It all started with a bike,
And a boy who was it's owner,
With brown hair and big eyes,
And a mouth shaped like petals.
Why?
That's the only question I can possibly formulate,
It's the only one whom I seek answer,
Yet probably the only one whose answer I'll never get.
It all started with a bike,
And a girl who loved to ride them,
Whose best friend just moved to her neighborhood,
Barely a couple doors away.
It hurts, and much more on the inside of the shell,
The shell I want to wear,
The shell that protects me from pain,
But never did such a good job either.
It all started with a bike,
And the girl's twin brother,
Who kindly introduced both,
The two best friends to the boy.
I still hear it when the world is silent,
When the hearts decide to quiten,
When my ears catch its painful sound,
The sound of breaking bones, crunching strongly.

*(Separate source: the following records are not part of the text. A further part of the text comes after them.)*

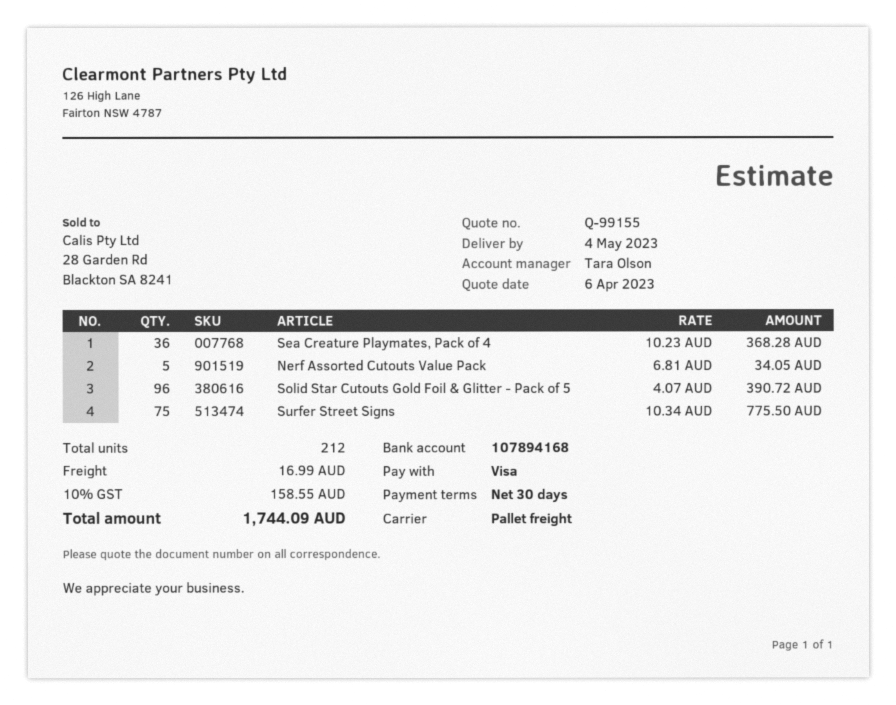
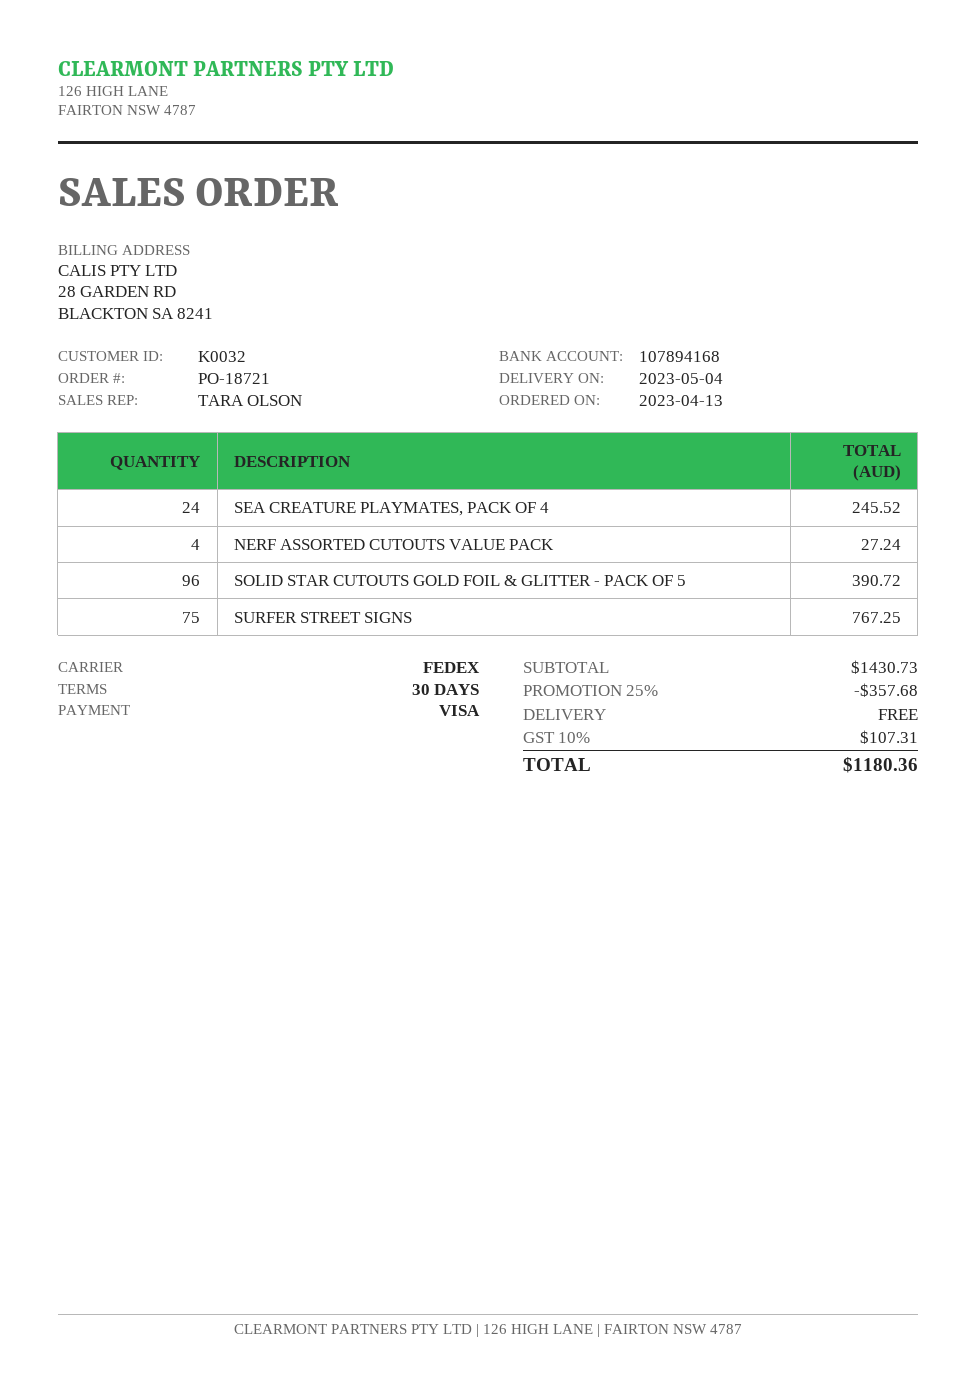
shipping method: pallet freight -> FedEx
Sea Creature Playmates, Pack of 4: 36 for 368.28 -> 24 for 245.52
Nerf Assorted Cutouts Value Pack: 5 for 34.05 -> 4 for 27.24
Surfer Street Signs: 75 for 775.50 -> 75 for 767.25
discount: none -> 25% = 357.68
shipping: 16.99 -> 0.00
tax: 10% = 158.55 -> 10% = 107.31
total: 1744.09 -> 1180.36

It all started with a bike,
And a playful game the girls played,
And a handsome boy who played with them,
Of stealing the boy's bike to ride it.
One day it all changed,
And I deep down feel the victim,
How could it all feel so dead to me?
Even the inside of myself.
It all started with a bike,
And a bad friend who wanted the boy to herself,
Who sent the girl through a joke,
To take a ride on the bike.
She didn't do it on purpose, I like to think,
No one is ever so mean,
And she could get what she wanted, it's true,
But, it's so impossible to believe...
It all started with a bike,
And a rock from a constuction,
That stood in the middle of a speedbump,
And was not seen by the girl.
She didn't do it on purpose, I like to think,
But maybe she just did,
After all it's not the first time,
She could get what she wanted by wishing tragedy others.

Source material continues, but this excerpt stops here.